或许,这万年骚被利用的同时,也是圆头巨蜥的长期饭票,是丫的软肋。
不如先挟持了她,或者就能让巨蜥投鼠忌器。
想到这里,我不再犹豫,待到近前,一跃而上想一举跳上平台,可估算错误,左小腿没能跟上,前腿胫子实打实磕在了平台边沿。
“咔”一声微不可闻的声响,闫冯伟跟着发出一声惨叫。
我不觉疼痛,却也想到发生了什么状况。
这平台居然是石头的。
这一磕,直接把闫冯伟的小腿骨给磕断了!
肉身再想奔逃是不可能了,那眼下逃生的唯一希望,就只能寄托在万年搔身上了。
我一咬牙,连着在平台上打了几个滚儿,翻到跟前,张开臂膀一把将那女子搂在怀里。
斜眼间,险些魂飞魄散。
圆头巨蜥完全不顾我有“人质”在手,还是马不停蹄地追来了。
转眼看去,平台后方紧贴着墙,也没有暗门迹象。
耳听闫冯伟惨叫不断,我心说得了。
我目前才学会附身,没学会离体,除非我的真身前来救驾,否则我和闫光头就要一块儿变成四脚蛇的粑粑了。
正想着,突然惊觉不对。
巨蜥是在不断靠近,但纵向距离,怎么像是越来越拉长了?
“啊……这地,在往下陷!”闫冯伟忍痛提醒我。
我这才发现,平台中央,也就是万年搔一直不肯挪开的位置,表面看和石台是一整体,实际有一人长,两尺来宽的地界,竟是松软如泥沼。
我不知道万年搔怎么能浮在上面,但以闫冯伟近两百斤的体重,短暂的横托力量过后,随着我的动作,很快就向下陷入。
“呃……呃……”
圆头巨蜥似乎意识到即将到口的肥肉就要失去,加速追击的同时,竟然发出了怪啸。
好在我们下陷的速度也是极快,并且,这泥沼陷坑还有回流,随着陷落,上方的泥流逐渐又向一起汇合……

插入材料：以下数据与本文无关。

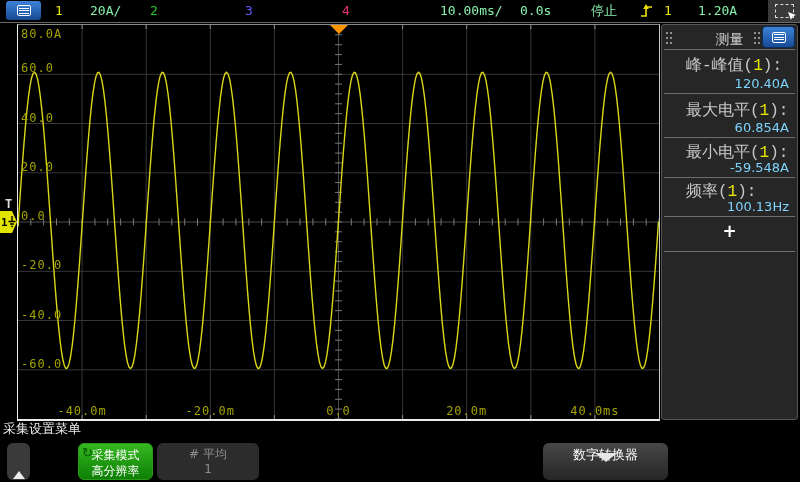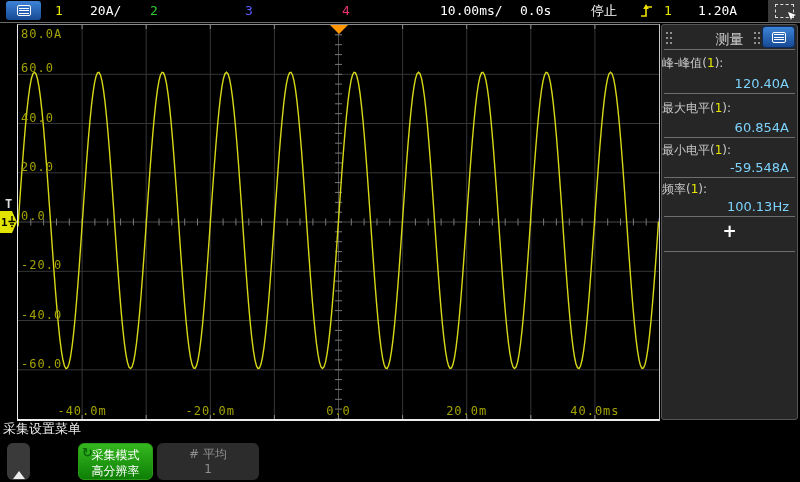--- a/index.html
+++ b/index.html
@@ -8,7 +8,7 @@
   
   #topbar{position:absolute;left:0;top:0;width:800px;height:22px;background:#000;
           border-bottom:1px solid #6a6a6a;}
-  .tb{position:absolute;top:0;height:22px;line-height:22px;font-size:13px;color:#ffffff;
+  .tb{position:absolute;top:0;height:22px;line-height:22px;font-size:13px;color:#86efac;
       font-family:"DejaVu Sans Mono",monospace;white-space:nowrap;}
   .menu-btn{position:absolute;left:6px;top:1px;width:35px;height:19px;border-radius:3px;
             background:linear-gradient(#3d83d8,#174a94);display:flex;align-items:center;justify-content:center;}

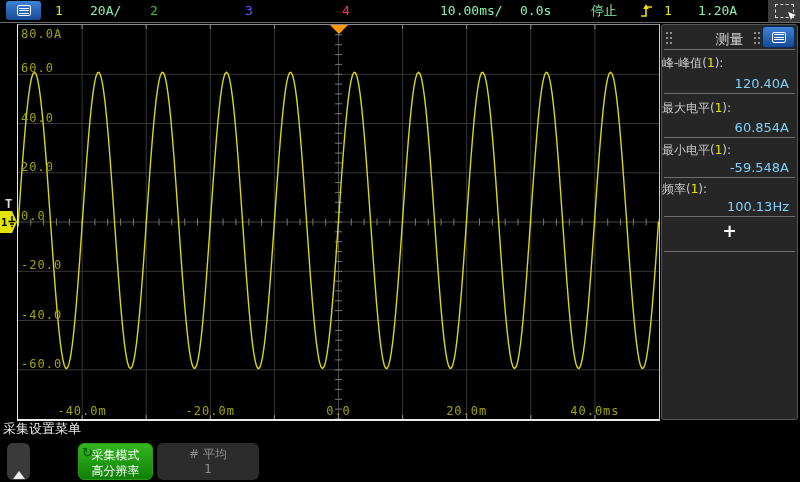--- a/index.html
+++ b/index.html
@@ -47,7 +47,7 @@
              background:linear-gradient(#3d83d8,#174a94);display:flex;align-items:center;justify-content:center;
              box-shadow:0 0 0 1px #0d2c5c;}
   .pdiv{position:absolute;left:2px;right:2px;height:1px;background:#6e6e6e;}
-  .mlabel{position:absolute;left:0;color:#c8c8c8;font-size:12px;white-space:nowrap;}
+  .mlabel{position:absolute;left:24px;color:#c8c8c8;font-size:16px;white-space:nowrap;font-family:Liberation Mono, monospace;}
   .mlabel .chn{color:#e8e800;}
   .mvalue{position:absolute;right:8px;color:#7dd3fc;font-size:13px;}
   .plus-btn{position:absolute;left:0;right:0;top:196px;text-align:center;color:#fff;

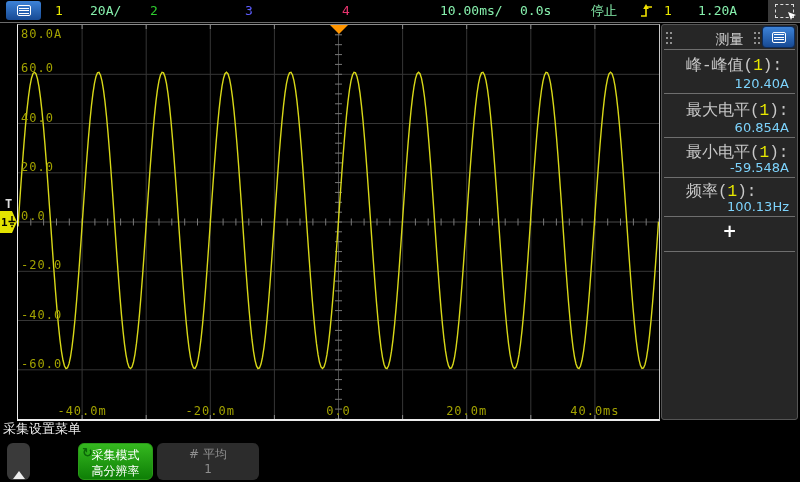--- a/index.html
+++ b/index.html
@@ -343,6 +343,12 @@
   </div>
 
 
+  <div id="btn-dig" class="sbtn">
+    <span class="b-l1" style="font-size:13px">数字转换器</span>
+    <span class="dn-arrow">
+      <span class="stem"></span><span class="head"></span>
+    </span>
+  </div>
 
 </div>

“真他娘的够险的,再晚弹烟头那么会儿工夫,咱哥俩就要来生脱转成亲兄弟了,哎哟……”黑暗中,闫冯伟疼得呲牙咧嘴。
我没好气地说:“你如果不贪色到那种地步,咱们也不至于现在这样。”
“嘶……贪色……弟弟,你不贪?”
我欲言又止。
实在是因为,我现在也说不起话。
从爬上石台,我就直奔万年搔而去。
此时此刻,是抱着万年搔一起陷下来的。
黑暗中,我是看不到她的状况。
可说是植物也好、邪物也罢,她现在还在我怀里,无论哪种感官,给我的都是一种她切切实实,是一个活生生的女子,而且没穿衣服。

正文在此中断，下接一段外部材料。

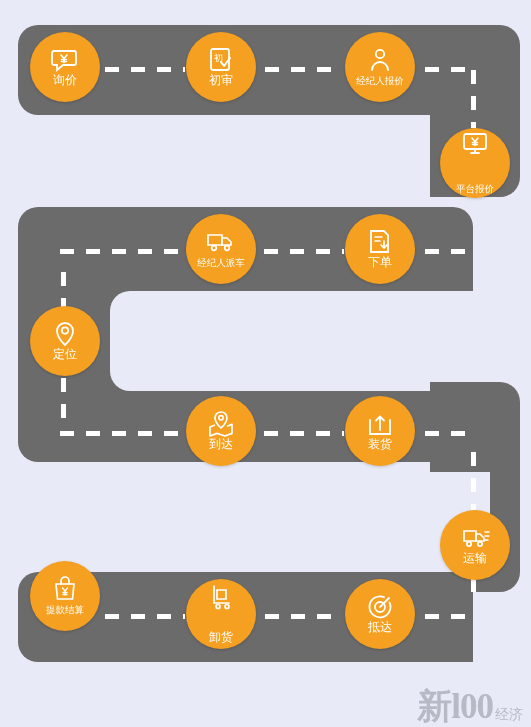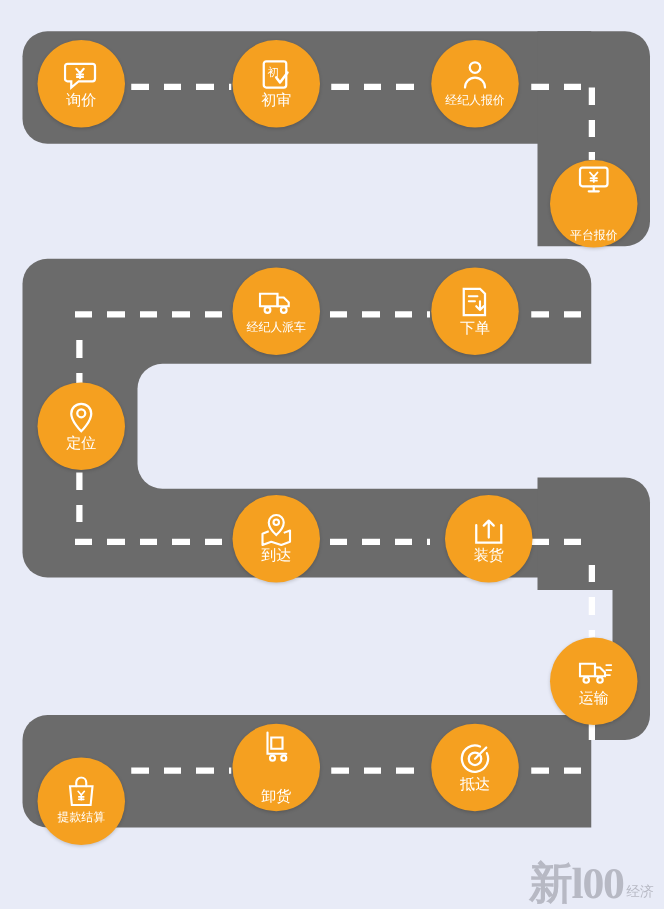--- a/index.html
+++ b/index.html
@@ -275,7 +275,7 @@
     <span class="lbl">到达</span>
   </div>
 
-  <div class="node" style="left:356px; top:396px;">
+  <div class="node" style="left:345px; top:396px;">
     <span class="glyph">
       <svg width="24" height="26" viewBox="0 0 24 26" fill="none" stroke="#fff" stroke-width="1.8">
         <path d="M2 9v14h20V9" stroke-linecap="round"></path>

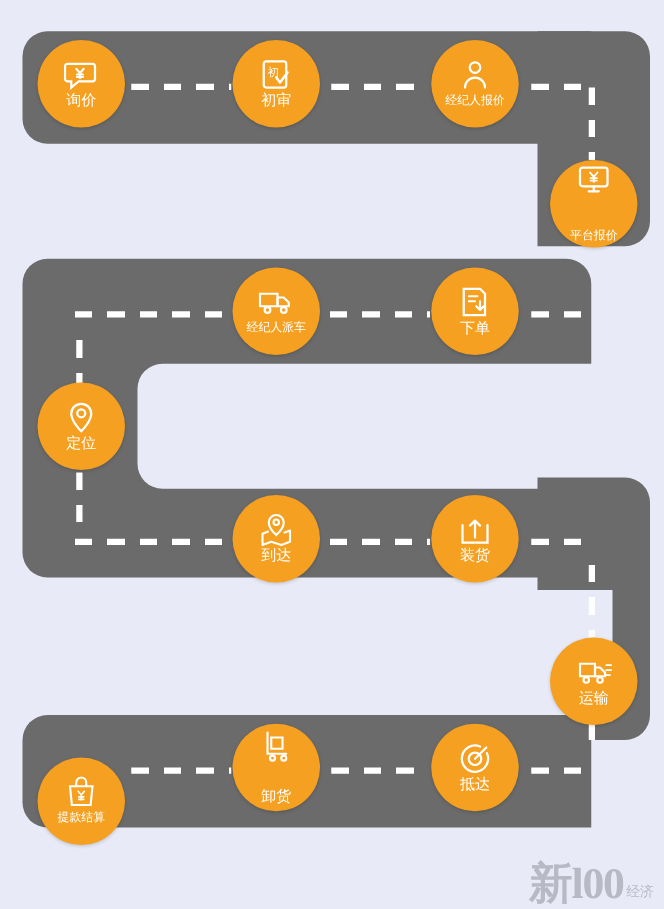--- a/index.html
+++ b/index.html
@@ -321,7 +321,7 @@
     <span class="lbl">卸货</span>
   </div>
 
-  <div class="node small" style="left:30px; top:606px;">
+  <div class="node small" style="left:30px; top:561px;">
     <span class="glyph">
       <svg width="24" height="26" viewBox="0 0 24 26" fill="none" stroke="#fff" stroke-width="1.7">
         <path d="M3 8h18l-1.5 15h-15z"></path>

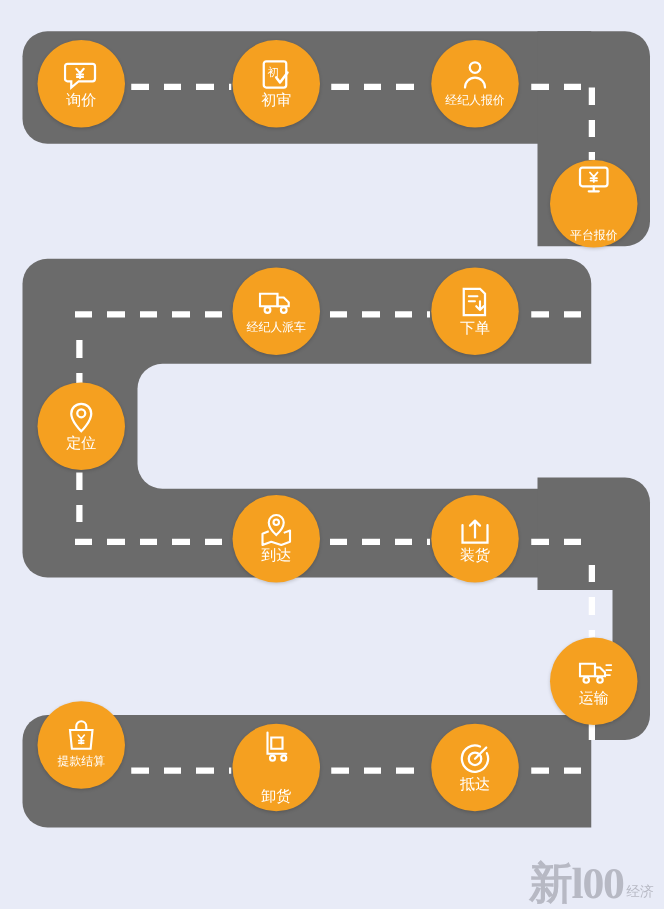--- a/index.html
+++ b/index.html
@@ -148,7 +148,7 @@
     color: #b7b9c4;
   }
   .watermark .wm-small {
-    font-size: 11px;
+    font-size: 14px;
     line-height: 12px;
     margin-left: 2px;
     margin-bottom: 3px;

我收敛心神,问闫冯伟:“你现在腿断了,还有那心思?”
闫冯伟苦笑:“真只是腿断了,办那事倒还不影响。兄弟,你难道还没看出咱们现在的处境有啥不对吗?”
“你说,哪里不对?”
“嗨,你难道还没觉得此地有什么怪异?”闫冯伟看来是真没了邪心思,说:“之前那王乾坤,不,凌四平也说了,这下面实际是一个古墓。我虽然没下过墓,可是那些从土夫子手里流转的东西却是没少接触。我能闻得出来,他没说错,这下面所有透出的气息,都表明咱们是进到一个坟里了。
你是不是还觉得,这石头台子的秘密,仅限于这万年搔?再想想,好好想想,这石头台子的外表。长多少、宽多少、有多高。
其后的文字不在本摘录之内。